Exercise prompt —
Your task is to set down the line containing "from GitHub like" and every later line of the entries, word for word, including the last.

□ □ □ □ □

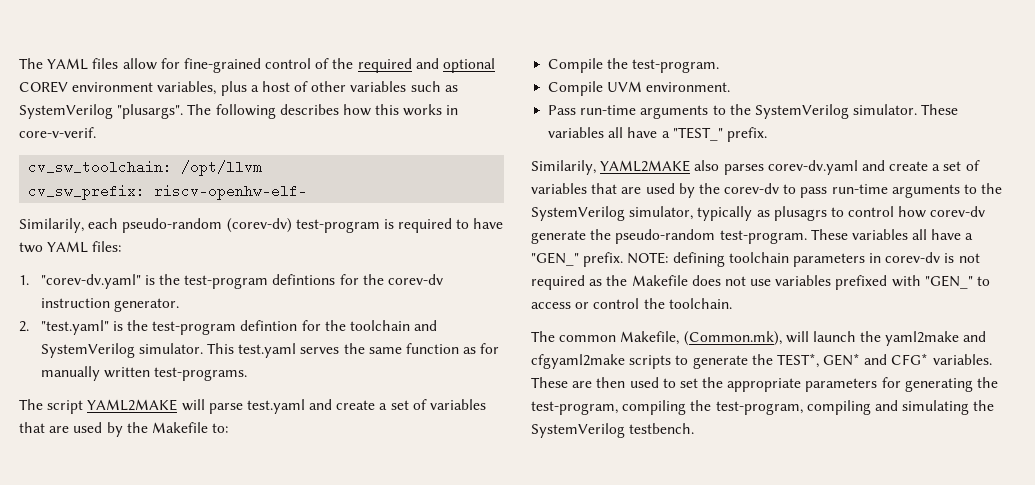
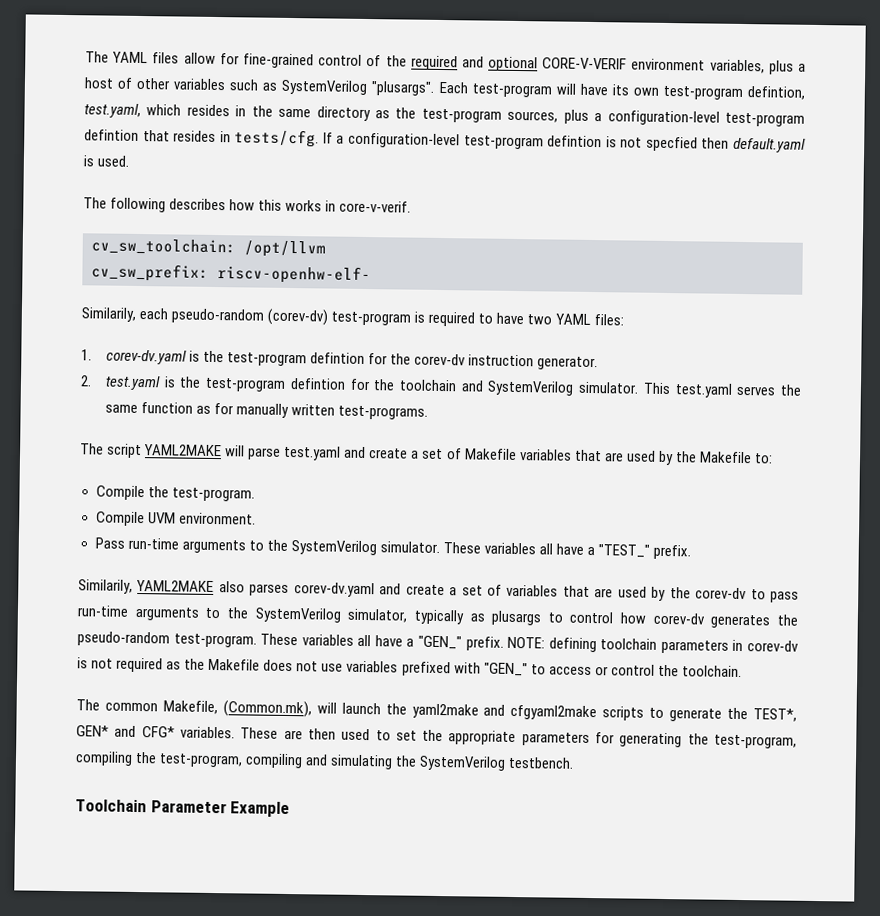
- The YAML files allow for fine-grained control of the required and optional COREV environment variables, plus a host of other variables such as SystemVerilog "plusargs". The following describes how this works in core-v-verif.
+ The YAML files allow for fine-grained control of the required and optional CORE-V-VERIF environment variables, plus a host of other variables such as SystemVerilog "plusargs". Each test-program will have its own test-program defintion, test.yaml, which resides in the same directory as the test-program sources, plus a configuration-level test-program defintion that resides in tests/cfg. If a configuration-level test-program defintion is not specfied then default.yaml is used.
+ The following describes how this works in core-v-verif.
- 1. "corev-dv.yaml" is the test-program defintions for the corev-dv instruction generator.
+ 1. corev-dv.yaml is the test-program defintion for the corev-dv instruction generator.
- 2. "test.yaml" is the test-program defintion for the toolchain and SystemVerilog simulator.
+ 2. test.yaml is the test-program defintion for the toolchain and SystemVerilog simulator.
- The script YAML2MAKE will parse test.yaml and create a set of variables that are used by the Makefile to:
+ The script YAML2MAKE will parse test.yaml and create a set of Makefile variables that are used by the Makefile to:
- Similarily, YAML2MAKE also parses corev-dv.yaml and create a set of variables that are used by the corev-dv to pass run-time arguments to the SystemVerilog simulator, typically as plusagrs to control how corev-dv generate the pseudo-random test-program.
+ Similarily, YAML2MAKE also parses corev-dv.yaml and create a set of variables that are used by the corev-dv to pass run-time arguments to the SystemVerilog simulator, typically as plusargs to control how corev-dv generates the pseudo-random test-program.
+ Toolchain Parameter Example

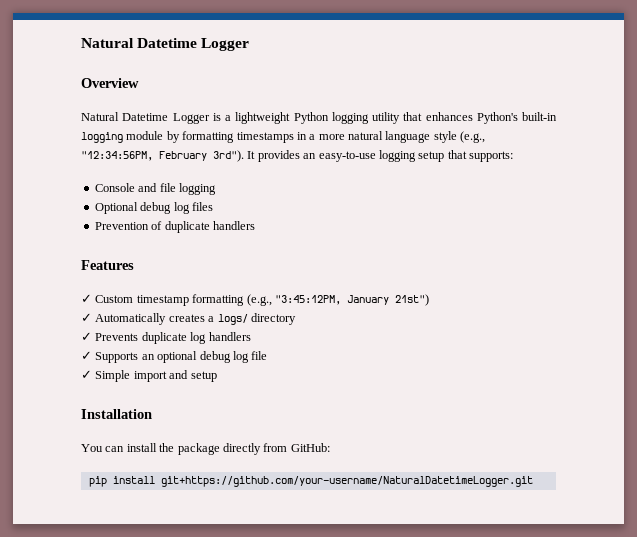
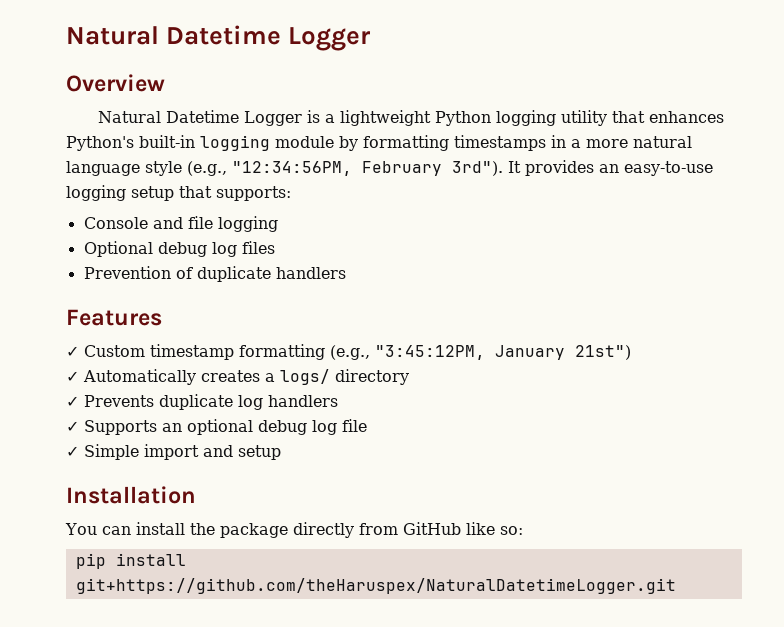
- You can install the package directly from GitHub:
+ You can install the package directly from GitHub like so:
- pip install git+https://github.com/your-username/NaturalDatetimeLogger.git
+ pip install git+https://github.com/theHaruspex/NaturalDatetimeLogger.git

□ □ □ □ □

Response area —
+ You can install the package directly from GitHub like so:
- pip install git+https://github.com/your-username/NaturalDatetimeLogger.git
+ pip install git+https://github.com/theHaruspex/NaturalDatetimeLogger.git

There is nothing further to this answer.